August 31, 2012

Costs associated with an ongoing legal battle over the sale of leaded aviation fuel have resulted in additional fees for some California pilots. The issue stems from litigation filed by the Center for Environmental Health (CEH) claiming environmental damage from the distribution, sale and use of 100LL. The Oakland-based independent group filed a “Notice of Violation” in May 2011 against 38 airport fixed- base operators (FBOs) throughout the state, identifying the companies as potential targets for “a citizen enforcement lawsuit” under California’s 1986 Safe Drinking Water and Toxic Enforcement Act (also known as Proposition 65), which allows entities like CEH to sue companies alleged to be acting against the public interest and in violation of the law.

The notice of violation evolved into a formal lawsuit in October 2011, by which time it also included major oil producers, such as ExxonMobil and Chevron, as litigants. Under Proposition 65, the burden of proof in the CEH lawsuit is on the FBOs and oil companies to demonstrate that their use of leaded aviation fuel complies with California regulations and is safe to the surrounding environment.

Should the court rule in the group’s favor, penalties of more than several hundred million dollars could be assessed against each of the companies named in the lawsuit, with CEH allowed to retain 25 percent of those fines.

Facing a long and potentially debilitating legal battle, several of the involved FBOs formed the California Avgas Coalition in 2011 to present a united front against the CEH allegations. The significant costs associated with that fight – several hundred thousand dollars’ worth – led some FBOs to independently recoup a portion of those costs, in the form of an added fee for avgas users.

“CEH’s action against the avgas community is disappointing given the work the industry has underway with NBAA and the FAA on transitioning to an alternative fuel source to replace avgas,” said Patrick Sniffen, vice president of marketing for Signature Flight Support, which implemented a 25-cent-per- gallon “California Proposition 65 Defense Fee” at its locations across the state. “Despite making this point to CEH, they continue to pursue their claims.

“The purpose of Signature’s California Proposition 65 Defense Fee is simply to cover our share of litigation costs, and to increase awareness among the users in the community,” Sniffen added.

Another company named in the suit, ACI Jet Centers, is assessing a 5-cent-per-gallon fee. “The most common reaction we receive from customers is frustration directed toward the Center for Environmental Health,” said Andrew Robillard, vice president of FBOs and facilities for Aviation Consultants, Inc.

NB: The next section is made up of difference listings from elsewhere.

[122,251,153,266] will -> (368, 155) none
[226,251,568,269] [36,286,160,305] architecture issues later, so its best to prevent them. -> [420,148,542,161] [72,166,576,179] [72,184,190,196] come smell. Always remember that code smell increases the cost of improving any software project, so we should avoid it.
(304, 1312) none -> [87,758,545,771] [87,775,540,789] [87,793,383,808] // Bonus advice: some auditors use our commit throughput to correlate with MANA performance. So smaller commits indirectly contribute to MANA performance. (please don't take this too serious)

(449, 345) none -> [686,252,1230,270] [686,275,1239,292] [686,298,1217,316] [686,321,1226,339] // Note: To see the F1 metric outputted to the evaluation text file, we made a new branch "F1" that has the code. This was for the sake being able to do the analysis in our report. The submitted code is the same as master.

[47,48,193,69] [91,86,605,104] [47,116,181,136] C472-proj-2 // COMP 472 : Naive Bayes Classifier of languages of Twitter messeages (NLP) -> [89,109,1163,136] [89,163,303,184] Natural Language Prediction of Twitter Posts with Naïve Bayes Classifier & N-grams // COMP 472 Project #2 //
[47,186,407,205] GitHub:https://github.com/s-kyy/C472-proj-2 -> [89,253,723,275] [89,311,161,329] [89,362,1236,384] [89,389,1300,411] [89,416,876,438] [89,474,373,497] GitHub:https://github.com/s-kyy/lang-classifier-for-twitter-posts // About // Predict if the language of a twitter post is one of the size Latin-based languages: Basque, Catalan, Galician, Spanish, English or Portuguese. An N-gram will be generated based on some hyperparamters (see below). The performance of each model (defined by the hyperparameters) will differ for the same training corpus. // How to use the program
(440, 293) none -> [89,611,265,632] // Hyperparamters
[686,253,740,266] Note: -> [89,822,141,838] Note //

CEH announced in February that both sides had engaged in settlement talks, which appears to be a common method of resolution for the group. CEH research director Caroline Cox conceded in past media interviews that “virtually all” cases pursued by the organization over the past 15 years have ended in cash settlements, which would still subject the FBOs and oil companies to substantial penalties, fees, costs and other administrative obligations.

“If CEH prevails with its claims, the user community in California will have to live with the ultimate result, whether financial or operational,” Sniffen said. The case could also portend difficulties for other airport service providers across the country.

“The financial cost of this lawsuit and the potential consequences will not stop at the state line,” Robillard concluded. “We encourage all of those living in California to contact their local and state representatives and ask to repeal or amend Proposition 65.”